Copher pulled into town with a truckload of bronze sculptures fashioned after the work of Frederic Remington. But Copher soon discovered he wasn't going to strike gold with his bronzes.
"They weren't good enough to compete with the artists in this town," Copher says. "But, rather than tuck my tail and go back to Texas, I got better. I worked harder. Pursued other methods. And kept trying."
When he isn't hamming for an audience or beefing with a bull, Copher is a painter, sculptor, poet and author. He claims modernist influences and an adoration for abstracts even though a majority of his work-including two paintings commissioned for the Rodeo Hall of Fame-deal with conventional Western themes like sweeping landscapes and portraits of horses and cowboys, bulls and clowns.
He has, however, tested the boundaries of his art like so many dyspeptic bulls. After taking up stone-carving, it took Copher three years to develop his
Out-of-the-Box
series depicting horses intricately placed in stone sculptures. His latest artistic venture is creating giclee paintings on his computer. He balks at those who suggest he stick to a single medium.

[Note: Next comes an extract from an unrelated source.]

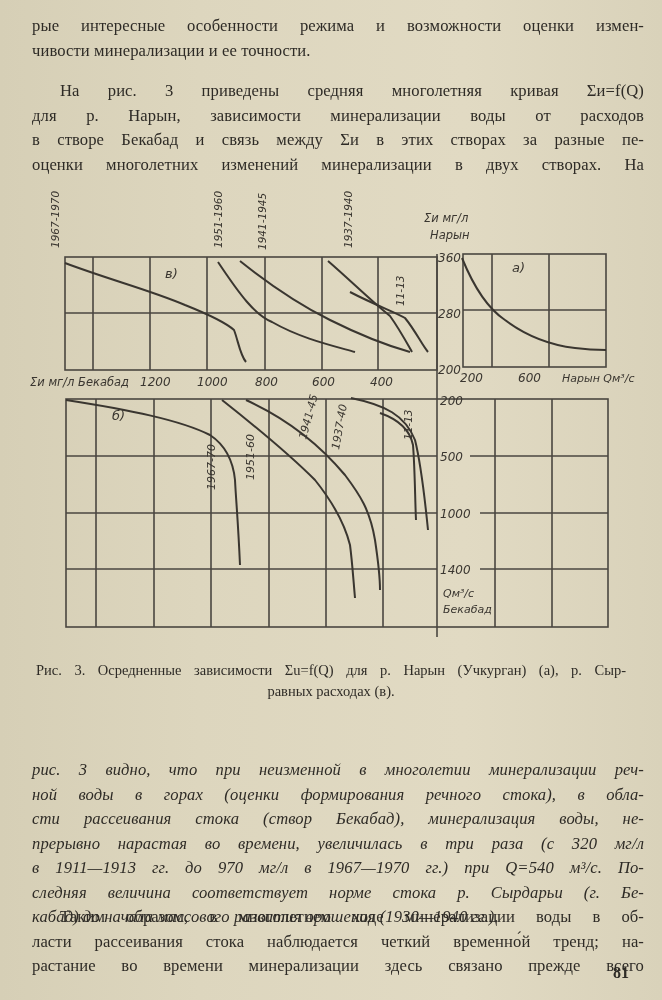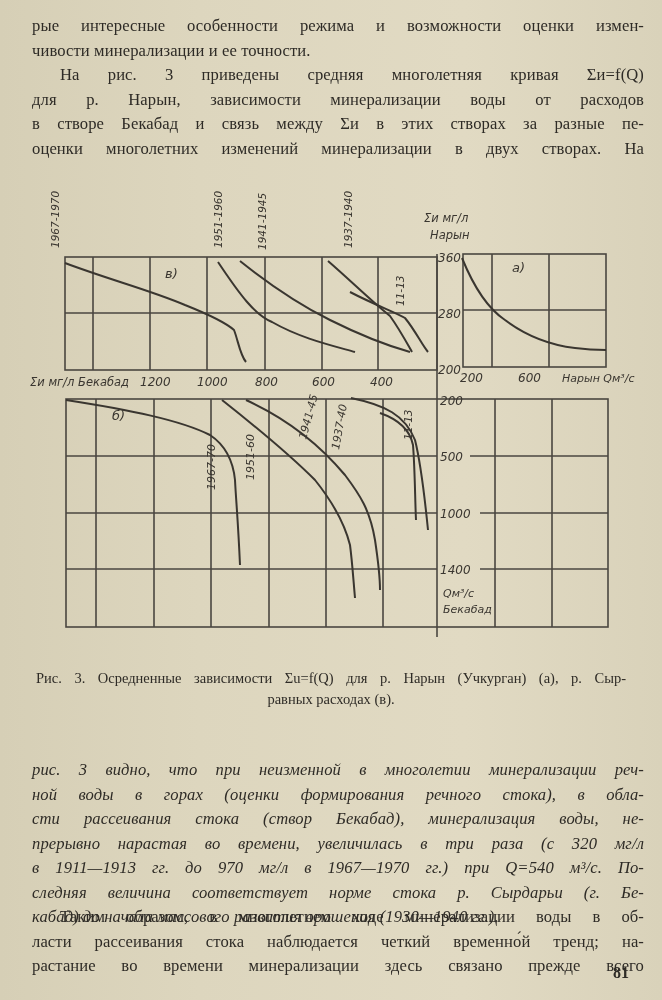"На рис. 3 приведены средняя" div.text-block { top: 63px -> 79px }
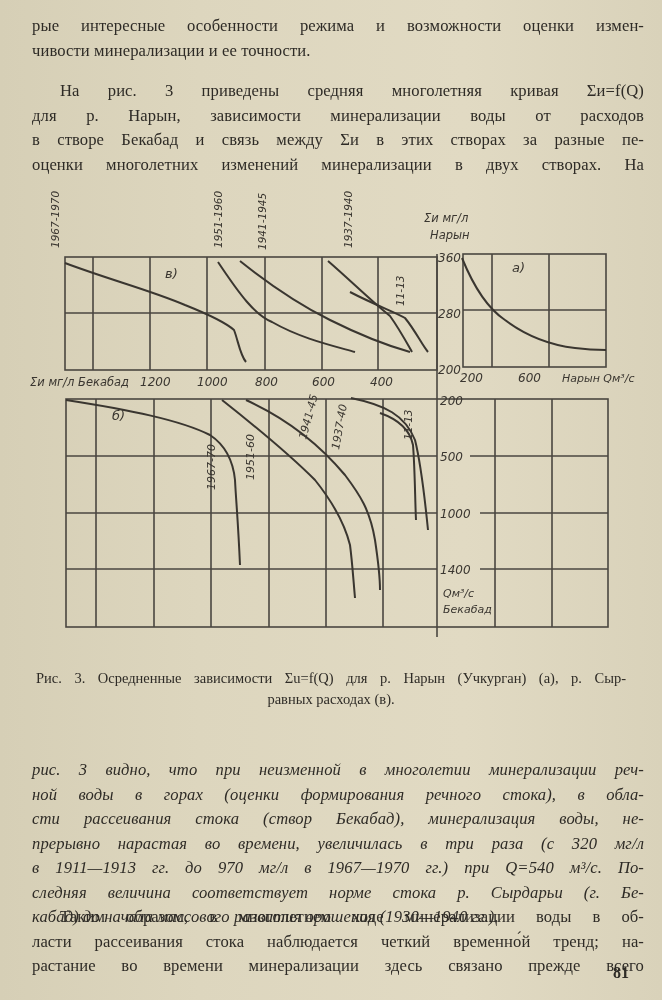"Рис. 3. Осредненные зависимости Σu=f(Q)" .caption { margin-top: 8px -> none }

"They've tried to do that and I've always told 'em to go to hell," Copher says. "I do what I want and if it don't sell, I starve and that's OK. I'll get another rodeo."
His rodeo experience is also the impetus for yet another endeavor. Writing books. Five, in fact. One fiction novel, one account of his life's adventures and three children's books written from the perspective of animals he has used in his rodeo clown skits.
The books chronicle the adventures of Miss Fifi LaBoom the Wonder Dog-a chicken Copher trained to do dog tricks-a miniature horse named Teddy Bear and a trusty canine called Mighty Mike the Rodeo Dog.
Copher admits time and his myriad passions will eventually require him to wash off his rodeo clown makeup for good. But he's not ready to close that chapter quite yet. He tells burgeoning bullfighters the key to making it or breaking it in the rodeo arena is what a person makes of themselves after they've been broken.
"It all depends on what happens the first time they get caught and take a good mashing," Copher says. "If you can come back from that and you haven't lost your nerve you might make it in this sport. If you lose your nerve, you're done. If you're not ready to be involved in something that's exciting, dangerous and scary you need not apply. This job comes with it all."